Help for claimants hit by proposed tax credits cuts will be set out in the Autumn Statement, George Osborne has announced after peers inflicted a crushing blow on the Government over the move.
The Chancellor bowed to pressure to put in place transitional measures following a double defeat in the House of Lords over the deeply divisive welfare reforms.
Mr Osborne criticised "unelected" Labour and Liberal Democrat peers for blocking the government on a financial measure and David Cameron is launching a "rapid review" into the constitutional fallout of the bruising result.
"David Cameron and I are clear that this raises constitutional issues that need to be dealt with," the Chancellor said.
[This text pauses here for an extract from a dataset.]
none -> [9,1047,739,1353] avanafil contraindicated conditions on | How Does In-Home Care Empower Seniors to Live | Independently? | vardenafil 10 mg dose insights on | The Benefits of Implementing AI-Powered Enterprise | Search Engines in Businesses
"However, it has happened, and now we must address the consequences of that. I said I would listen and that's precisely that I intend to do.
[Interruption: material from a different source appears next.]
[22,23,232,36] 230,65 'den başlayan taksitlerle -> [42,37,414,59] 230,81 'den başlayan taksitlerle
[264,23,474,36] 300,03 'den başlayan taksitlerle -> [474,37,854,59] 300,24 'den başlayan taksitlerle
"I believe we can achieve the same goal of reforming tax credits, saving the money we need to save to secure our economy, while at the same time helping in the transition.
"That is what I intend to do at the Autumn Statement. I am determined to deliver that lower welfare, higher wage economy that we were elected to deliver and the British people want to see."
Peers defied calls to respect a century-old convention that the unelected upper chamber does not block financial measures approved by the Commons, sparking claims of a "constitutional outrage".
A No10 spokesman said: "The Prime Minister is determined we will address this constitutional issue. A convention exists and it has been broken. He has asked for a rapid review to see how it can be put back in place."